RECORDS SHOWN

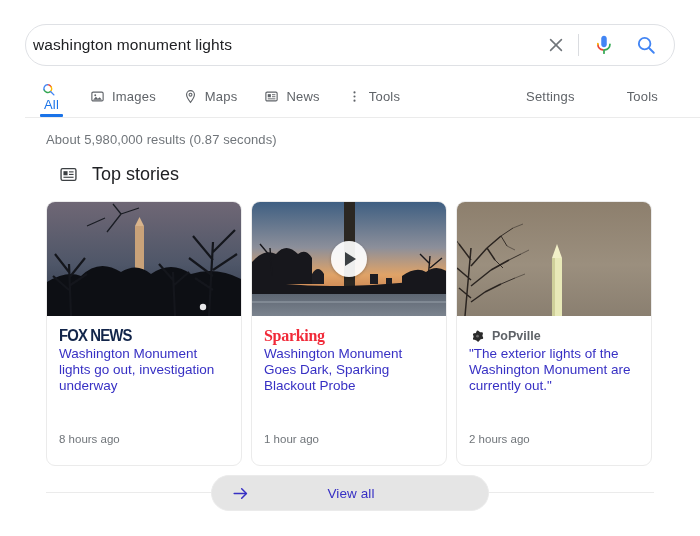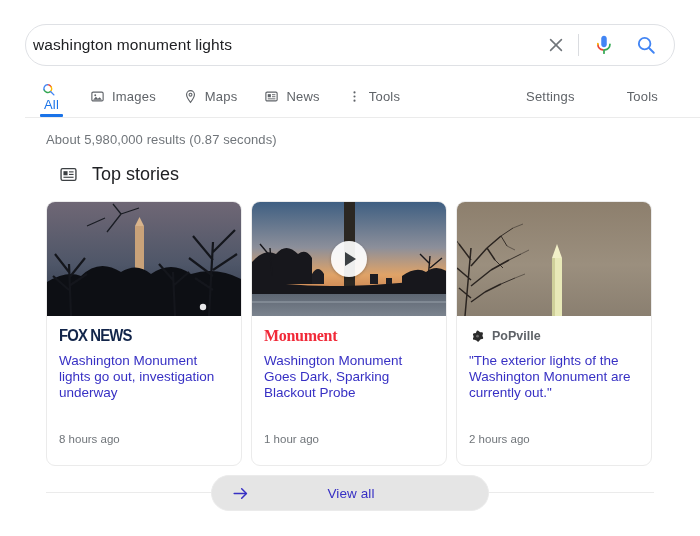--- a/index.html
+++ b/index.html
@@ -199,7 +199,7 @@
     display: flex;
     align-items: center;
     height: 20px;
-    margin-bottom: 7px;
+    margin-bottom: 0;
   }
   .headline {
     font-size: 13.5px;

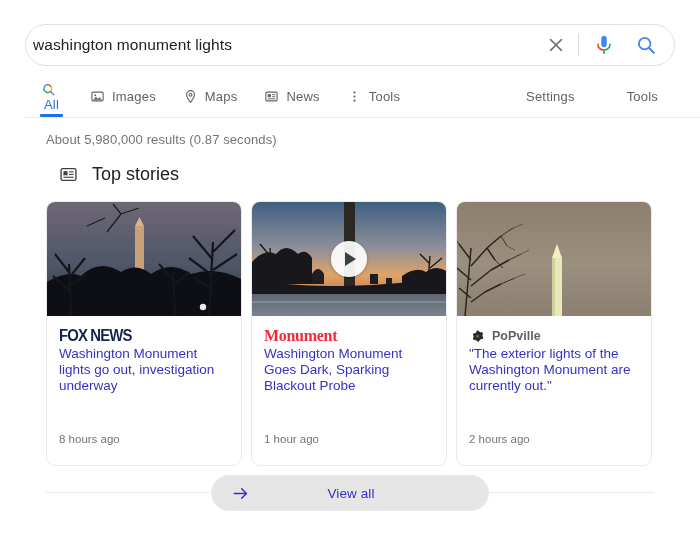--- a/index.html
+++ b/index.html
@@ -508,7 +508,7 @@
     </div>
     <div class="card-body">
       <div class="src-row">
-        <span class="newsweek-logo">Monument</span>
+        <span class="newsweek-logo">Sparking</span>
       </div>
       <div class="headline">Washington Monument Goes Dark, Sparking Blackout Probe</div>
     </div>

--

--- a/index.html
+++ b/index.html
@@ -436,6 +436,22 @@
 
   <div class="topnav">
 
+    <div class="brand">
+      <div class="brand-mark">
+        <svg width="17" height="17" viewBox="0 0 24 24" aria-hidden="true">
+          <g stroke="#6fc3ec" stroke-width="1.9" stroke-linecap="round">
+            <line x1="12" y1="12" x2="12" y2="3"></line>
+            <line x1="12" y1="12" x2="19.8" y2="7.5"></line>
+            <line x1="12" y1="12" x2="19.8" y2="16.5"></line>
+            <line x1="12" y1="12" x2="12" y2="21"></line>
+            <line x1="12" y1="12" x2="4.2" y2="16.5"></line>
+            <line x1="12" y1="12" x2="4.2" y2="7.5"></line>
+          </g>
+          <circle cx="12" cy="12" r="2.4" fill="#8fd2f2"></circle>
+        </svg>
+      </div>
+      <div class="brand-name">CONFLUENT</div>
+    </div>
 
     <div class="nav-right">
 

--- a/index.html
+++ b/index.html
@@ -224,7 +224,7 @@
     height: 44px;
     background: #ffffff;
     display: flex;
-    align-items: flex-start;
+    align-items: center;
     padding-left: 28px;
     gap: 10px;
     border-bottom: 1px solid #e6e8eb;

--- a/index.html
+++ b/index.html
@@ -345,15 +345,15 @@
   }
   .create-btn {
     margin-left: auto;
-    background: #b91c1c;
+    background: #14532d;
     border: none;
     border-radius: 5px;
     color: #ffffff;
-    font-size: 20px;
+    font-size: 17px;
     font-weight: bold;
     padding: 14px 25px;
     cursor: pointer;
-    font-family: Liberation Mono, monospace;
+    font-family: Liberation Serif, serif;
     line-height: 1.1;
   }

==

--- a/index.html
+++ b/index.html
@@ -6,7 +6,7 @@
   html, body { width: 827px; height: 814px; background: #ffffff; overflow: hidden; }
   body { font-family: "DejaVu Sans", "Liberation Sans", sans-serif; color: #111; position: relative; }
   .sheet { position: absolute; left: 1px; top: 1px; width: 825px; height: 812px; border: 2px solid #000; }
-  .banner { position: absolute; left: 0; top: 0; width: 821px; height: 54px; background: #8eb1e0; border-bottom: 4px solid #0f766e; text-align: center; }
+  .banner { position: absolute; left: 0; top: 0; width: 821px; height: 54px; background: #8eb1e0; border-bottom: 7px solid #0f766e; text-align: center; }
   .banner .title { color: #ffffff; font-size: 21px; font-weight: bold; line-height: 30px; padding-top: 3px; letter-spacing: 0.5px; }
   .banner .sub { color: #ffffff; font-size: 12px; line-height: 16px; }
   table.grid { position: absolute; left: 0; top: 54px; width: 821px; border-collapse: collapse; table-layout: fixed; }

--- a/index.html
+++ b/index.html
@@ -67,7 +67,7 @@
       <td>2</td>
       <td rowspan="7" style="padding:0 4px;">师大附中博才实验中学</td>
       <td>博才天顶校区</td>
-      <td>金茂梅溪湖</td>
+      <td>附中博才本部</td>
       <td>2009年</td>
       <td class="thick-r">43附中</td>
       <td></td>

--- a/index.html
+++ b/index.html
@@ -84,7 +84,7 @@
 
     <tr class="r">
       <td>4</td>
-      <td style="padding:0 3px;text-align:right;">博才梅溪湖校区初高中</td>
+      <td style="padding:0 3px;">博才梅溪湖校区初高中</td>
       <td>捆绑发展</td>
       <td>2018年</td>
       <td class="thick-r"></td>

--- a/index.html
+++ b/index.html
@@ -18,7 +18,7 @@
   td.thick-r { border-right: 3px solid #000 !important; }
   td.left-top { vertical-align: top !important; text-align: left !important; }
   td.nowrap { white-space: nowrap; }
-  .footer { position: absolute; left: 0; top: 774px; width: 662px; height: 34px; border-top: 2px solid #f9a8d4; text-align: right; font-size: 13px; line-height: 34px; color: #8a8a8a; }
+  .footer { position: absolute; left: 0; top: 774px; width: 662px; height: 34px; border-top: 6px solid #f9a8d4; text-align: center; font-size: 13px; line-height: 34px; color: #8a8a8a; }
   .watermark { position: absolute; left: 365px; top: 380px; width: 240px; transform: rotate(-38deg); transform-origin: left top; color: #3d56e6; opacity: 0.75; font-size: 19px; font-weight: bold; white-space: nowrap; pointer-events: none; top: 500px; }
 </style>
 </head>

EXERCISE
Only a number is expected here: the count of lines in the records above that include the word "size".

RESPONSE TO THIS TASK
8